J’ai le ferme espoir que mon exemple sera suivi. Un jour viendra - c’est pour moi une certitude - où le nombre de ceux qui, comme moi, refuseront de servir sera si élevé, où l’idée seule de la Guerre suscitera, chez tout homme sain de corps et d’esprit, une telle réprobation, que les gouvernements reculeront devant la crainte de provoquer, s’ils décrétaient la guerre, une révolte de la Conscience publique si violente et si générale, qu’elle se traduirait par un soulèvement populaire dont aucune répression ne saurait avoir raison.

Ce jour-là, l’objection de conscience s’étendra à la masse des travailleurs de tous les pays, qui se rendront enfin compte que, quelle que soit l’origine de la Guerre et quel qu’en soit le résultat, ils n’ont rien à y gagner et tout à y perdre. Cette masse se refusera à la tuerie insensée et criminelle dont, par son sang et par son travail, elle supporte tous les frais et subit toutes les conséquences.

Quand, travaillée par une propagande inlassable et une action persévérante, la conscience collective sera animée d’une inébranlable volonté de Paix, la Guerre aura vécu, car elle sera devenue impossible, aucun gouvernement n’osant, alors, prendre la responsabilité de se jeter dans une aventure à ce point périlleuse, qu’il y aurait neuf chances sur dix pour qu’elle aboutît à une série d’insurrections qui emporteraient le Régime que la Guerre se propose de sauver et de fortifier.

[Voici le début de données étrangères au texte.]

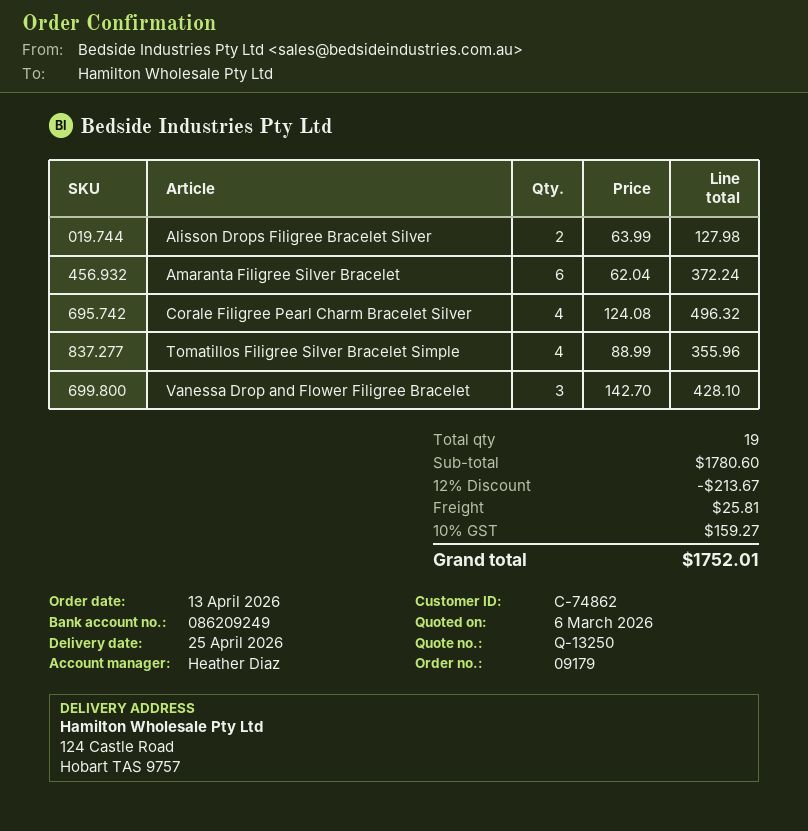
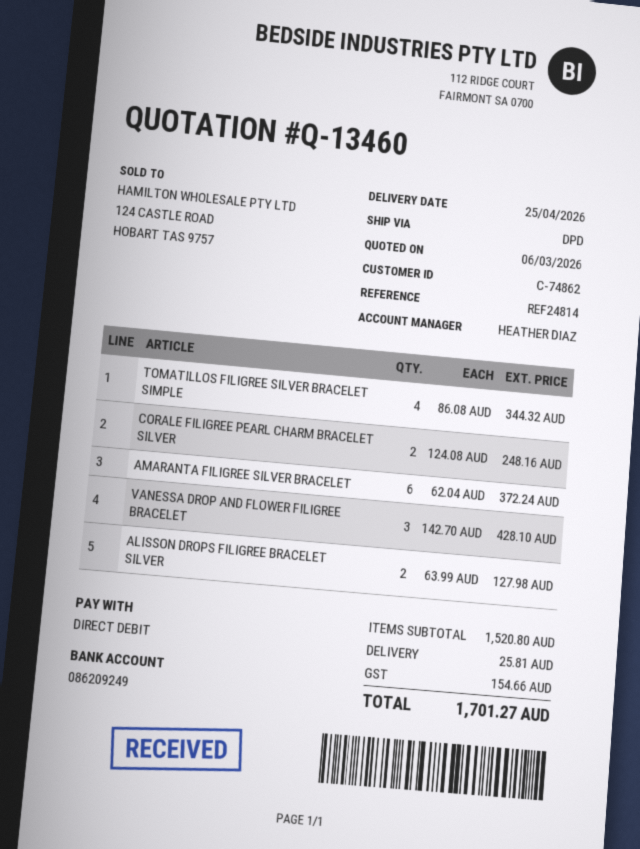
quote number: Q-13250 -> Q-13460
Corale Filigree Pearl Charm Bracelet Silver: 4 x 124.08 = 496.32 -> 2 x 124.08 = 248.16
Tomatillos Filigree Silver Bracelet Simple: 4 x 88.99 = 355.96 -> 4 x 86.08 = 344.32
subtotal: 1780.60 -> 1520.80
discount: 12% = 213.67 -> none
tax: 159.27 -> 154.66
total: 1752.01 -> 1701.27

Je suis l’adversaire déterminé de tout État social basé sur l’Autorité, la Propriété, le Patriotisme et la Religion. Contre tout milieu social qui consacre l’oppression politique des Peuples et l’Exploitation économique des classes laborieuses, je suis en état d’insurrection permanente. L’occasion m’est offerte de donner à cet état de révolte morale un caractère immédiat et concret ; je saisis cette occasion ; et, à l’ordre qui m’est enjoint de me soumettre à l’obligation militaire, je réponds, sans hésitation et sans peur : " Non serviam, je ne me soumettrai pas. Je n’écoute que ma conscience ; celle-ci me prescrit de m’insurger et je me révolte. »

C’est ainsi que s’affirme l’objection de Conscience spécifiquement anarchiste.